寺からの一言
目次  住職からの提言  三楽会会則  精霊迎え  役職員名簿  
最近ネットで話題となった「日本人の仏教離れが深刻化」というニュース。また「お坊さん便」が話題になり、波紋を投げかけている。「僧侶派遣」業自体は新しい話ではない。アマゾンに頼るまでもなく、ネットで検索すれば僧侶派遣サービスを行う会社・団体はいくらでも見つかる。 批判の背景には世間の「仏教離れ」がある。普段は殆ど寺と付き合いがないのに、葬儀の時だけ寺院にくる。仏教団体がお布施や葬儀の意味を世間に伝えたり、普段から仏教に慣れ親しむように努力すべきだったが、それを怠ってきたという部分が有るのも事実である。実は日本の多くの寺院は破産寸前で、3割の寺院の僧侶が年収100万円以下で働いているというデ−タもある。
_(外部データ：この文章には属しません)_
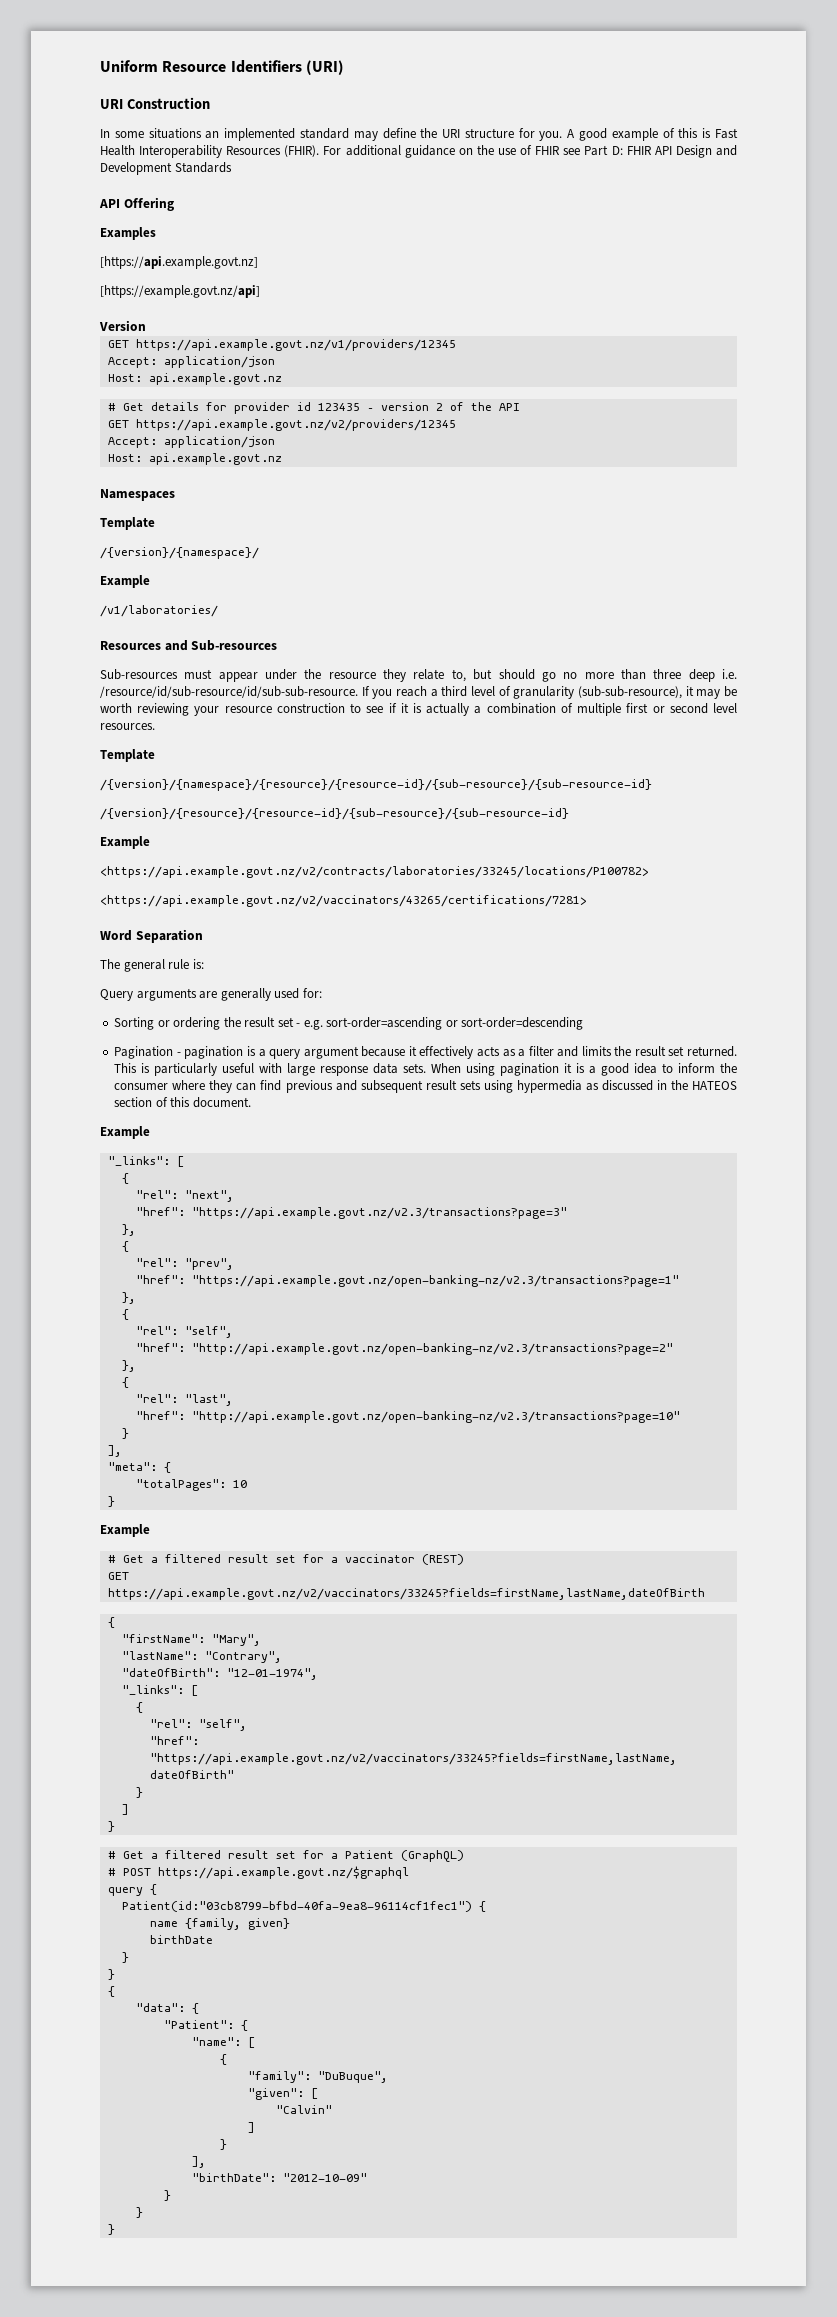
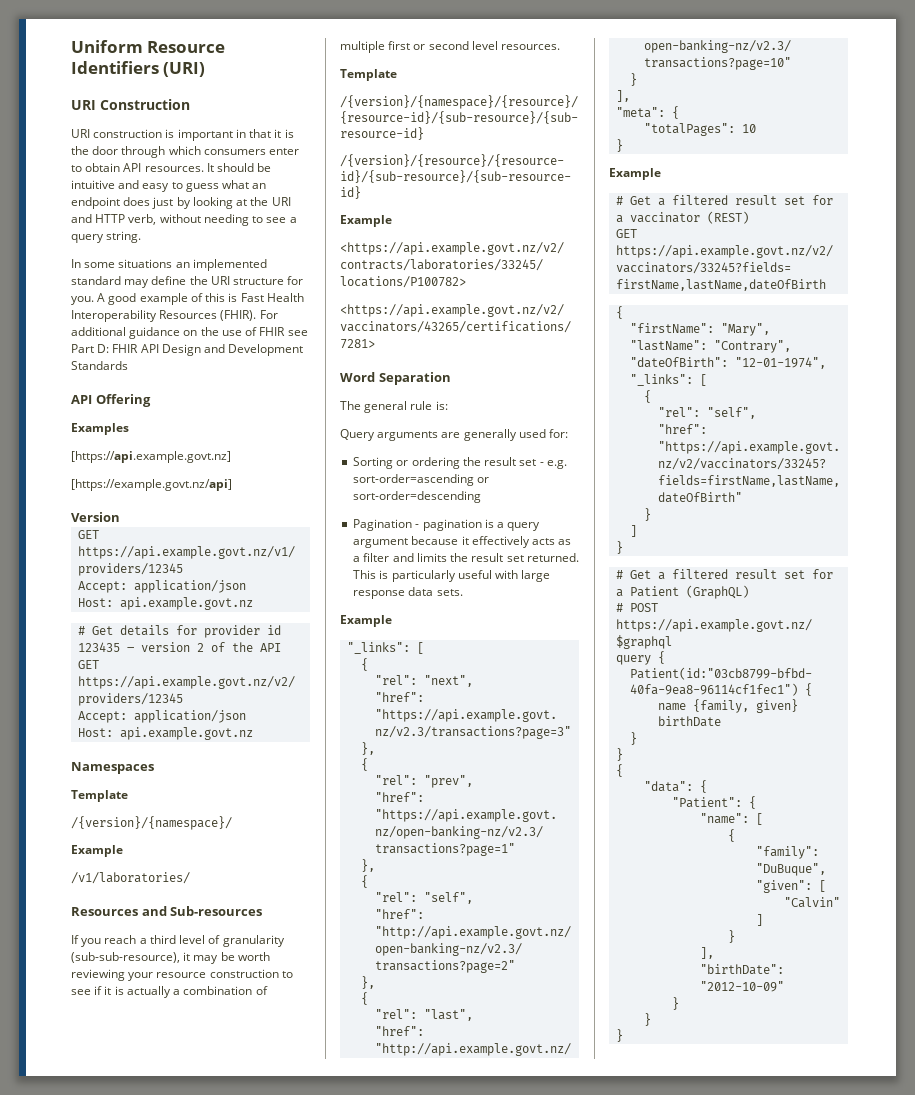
+ URI construction is important in that it is the door through which consumers enter to obtain API resources. It should be intuitive and easy to guess what an endpoint does just by looking at the URI and HTTP verb, without needing to see a query string.
- Sub-resources must appear under the resource they relate to, but should go no more than three deep i.e. /resource/id/sub-resource/id/sub-sub-resource.
- When using pagination it is a good idea to inform the consumer where they can find previous and subsequent result sets using hypermedia as discussed in the HATEOS section of this document.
そもそも、私どもは「お布施」を定額表示することは一切していない。しかし地方にいけば「院号」「居士・大姉」「信士・信女」で葬儀費用、法号料が明示されている。現代社会は常識が通じないところが多々ある。「明瞭で適正な費用」「電話一本でかんたん依頼」「必要な時だけお付き合い」が受けいられるのであろう。今までの寺院と檀徒の関係はなくなり始めている。寺院との関係をしがらみとして嫌うことが顕著である。
日本の伝統ある仏教界は、檀家お一人おひとりからのご懇念をもって進納された「お布施(懇志金)」によって寺院を護持経営し、教えを広め、仏法を相続してきました。これが宗教の本来性であり、教団の歴史と伝統でもあった。
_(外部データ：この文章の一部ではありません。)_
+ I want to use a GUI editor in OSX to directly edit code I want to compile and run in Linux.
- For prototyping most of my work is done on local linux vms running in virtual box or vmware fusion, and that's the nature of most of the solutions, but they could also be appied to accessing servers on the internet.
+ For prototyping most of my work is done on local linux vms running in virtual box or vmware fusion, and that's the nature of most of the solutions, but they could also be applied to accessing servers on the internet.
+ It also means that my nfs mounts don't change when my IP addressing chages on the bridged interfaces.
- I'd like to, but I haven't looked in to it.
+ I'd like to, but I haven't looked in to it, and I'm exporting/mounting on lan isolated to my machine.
しかしながら、その布施の精神をないがしろにするような法外な「お布施」を請求するなどの事実が大都市圏内ではあり、慚愧の念に堪えないところである。また、悩み苦しんでいる方々に本当に寄り添えているのか、僧侶としてのあり方を足下から見つめ直し、信頼と安心を回復していかなければならない。


生活の成り立たない「住職」という職業

この頃塔頭寺院の住職も市内の大手葬儀社に登録している者もいる。こうしたサービスは僧侶にとって決して素直に受け入れられるものではないと思うが、それでも登録を望む住職は多い。
実際のところは住職の過半はそれだけでは生活が成り立たず「兼業」している。地方で育った方は、学校の先生がお寺の住職さんだった、なんて経験を持っている方は少なく無い。しかも寺の基盤は原則世襲され、他の土地に移ることも容易ではない。
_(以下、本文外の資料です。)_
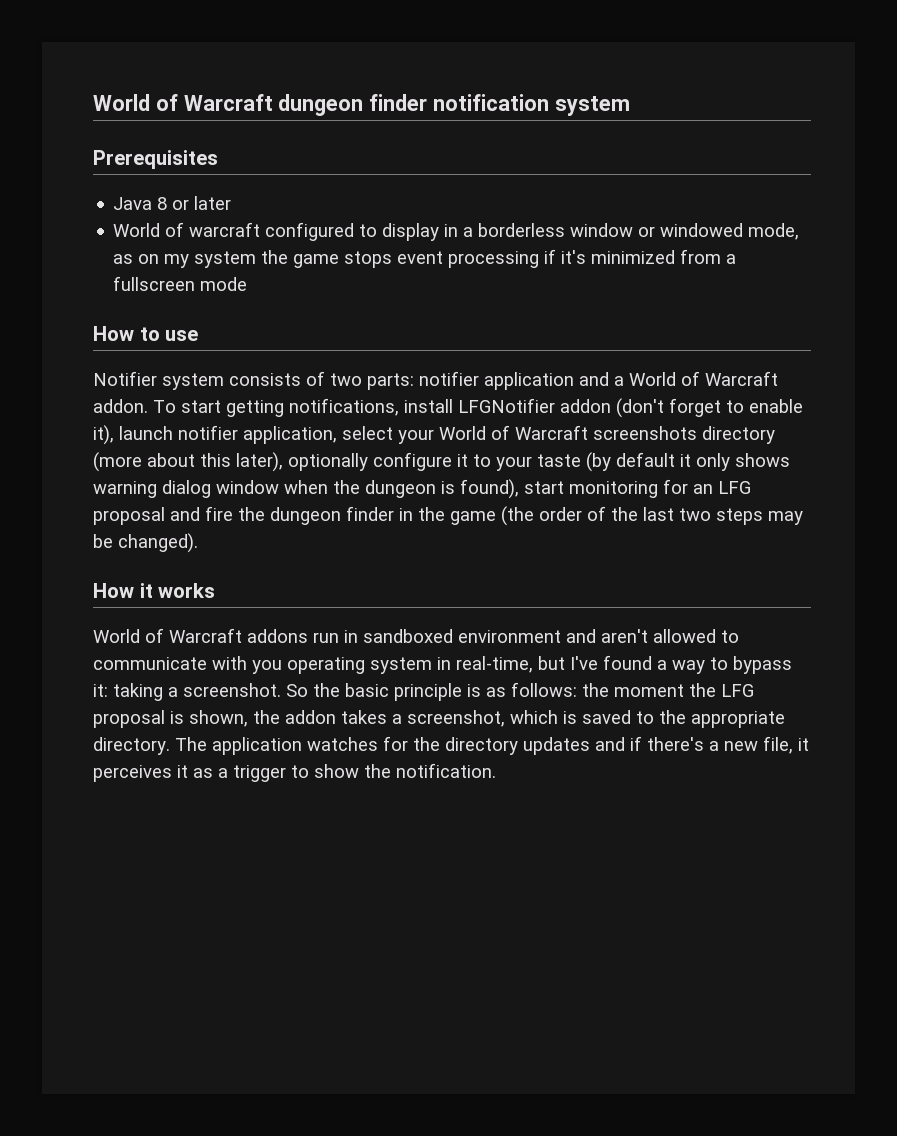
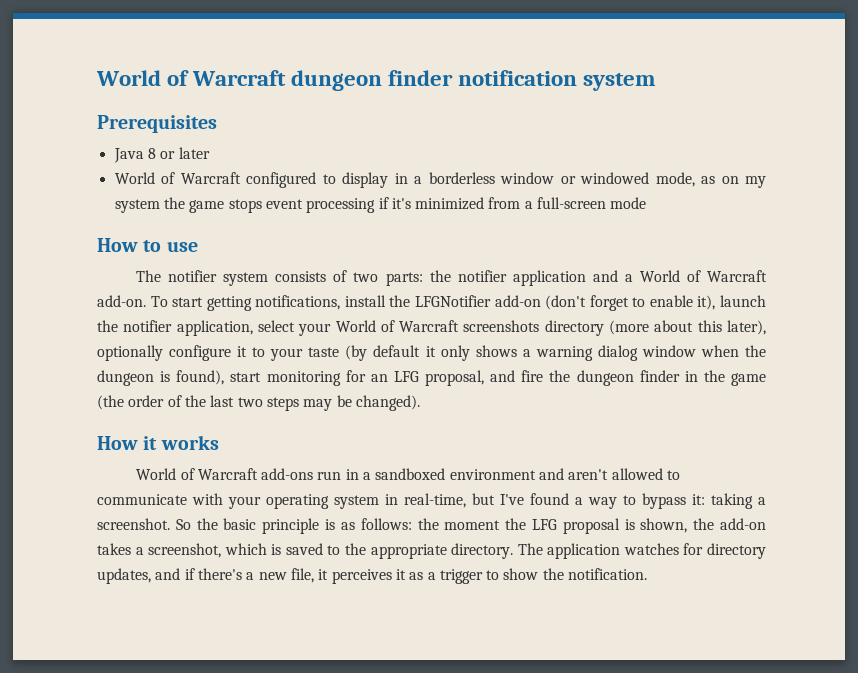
- World of warcraft configured to display in a borderless window or windowed mode, as on my system the game stops event processing if it's minimized from a fullscreen mode
+ World of Warcraft configured to display in a borderless window or windowed mode, as on my system the game stops event processing if it's minimized from a full-screen mode
- Notifier system consists of two parts: notifier application and a World of Warcraft addon.
+ The notifier system consists of two parts: the notifier application and a World of Warcraft add-on.
- To start getting notifications, install LFGNotifier addon (don't forget to enable it), launch notifier application, select your World of Warcraft screenshots directory (more about this later), optionally configure it to your taste (by default it only shows warning dialog window when the dungeon is found), start monitoring for an LFG proposal and fire the dungeon finder in the game (the order of the last two steps may be changed).
+ To start getting notifications, install the LFGNotifier add-on (don't forget to enable it), launch the notifier application, select your World of Warcraft screenshots directory (more about this later), optionally configure it to your taste (by default it only shows a warning dialog window when the dungeon is found), start monitoring for an LFG proposal, and fire the dungeon finder in the game (the order of the last two steps may be changed).
- World of Warcraft addons run in sandboxed environment and aren't allowed to communicate with you operating system in real-time, but I've found a way to bypass it: taking a screenshot.
+ World of Warcraft add-ons run in a sandboxed environment and aren't allowed to communicate with your operating system in real-time, but I've found a way to bypass it: taking a screenshot.
- So the basic principle is as follows: the moment the LFG proposal is shown, the addon takes a screenshot, which is saved to the appropriate directory.
+ So the basic principle is as follows: the moment the LFG proposal is shown, the add-on takes a screenshot, which is saved to the appropriate directory.
- The application watches for the directory updates and if there's a new file, it perceives it as a trigger to show the notification.
+ The application watches for directory updates, and if there's a new file, it perceives it as a trigger to show the notification.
最近は格差の固定化ということが社会の問題として話題になることが多いが、住職の世界はそれよりずっと階層化され固定化された格差社会と言うことも出来る。なぜかこの格差を是正しようと言う取り組みや問題提起は仏教界からほとんどなされることがない。


崩壊する日本の仏教
近年、日本の仏教が大幅な衰退の危機に瀕しているといい、現在約7万7000ある寺院のうち、25年以内にはその内の約4割にあたる2万7000ヶ所の寺院が閉鎖される危険性があるという。臨済宗最大の宗派である妙心寺派でさえ寺院数は毎年減少している。15年前の寺院数は3398か寺であったが、現在は40か寺減の3349か寺、兼務寺院1058か寺となっている。ただでさえ極貧の寺院経営は、檀家の減少や宗教収入の減少で崩壊しようとしている。仏教が示す価値観と市場の価値観が乖離しているという現状である。
「宗教崩壊」は一般庶民に何をもたらすのか。また、社会全体として、どんな影響が出るのだろう。寺や神社が消えることでの「物的崩壊」は既に進行中だが、同時に「心の崩壊」へと広がっていく危険性もある。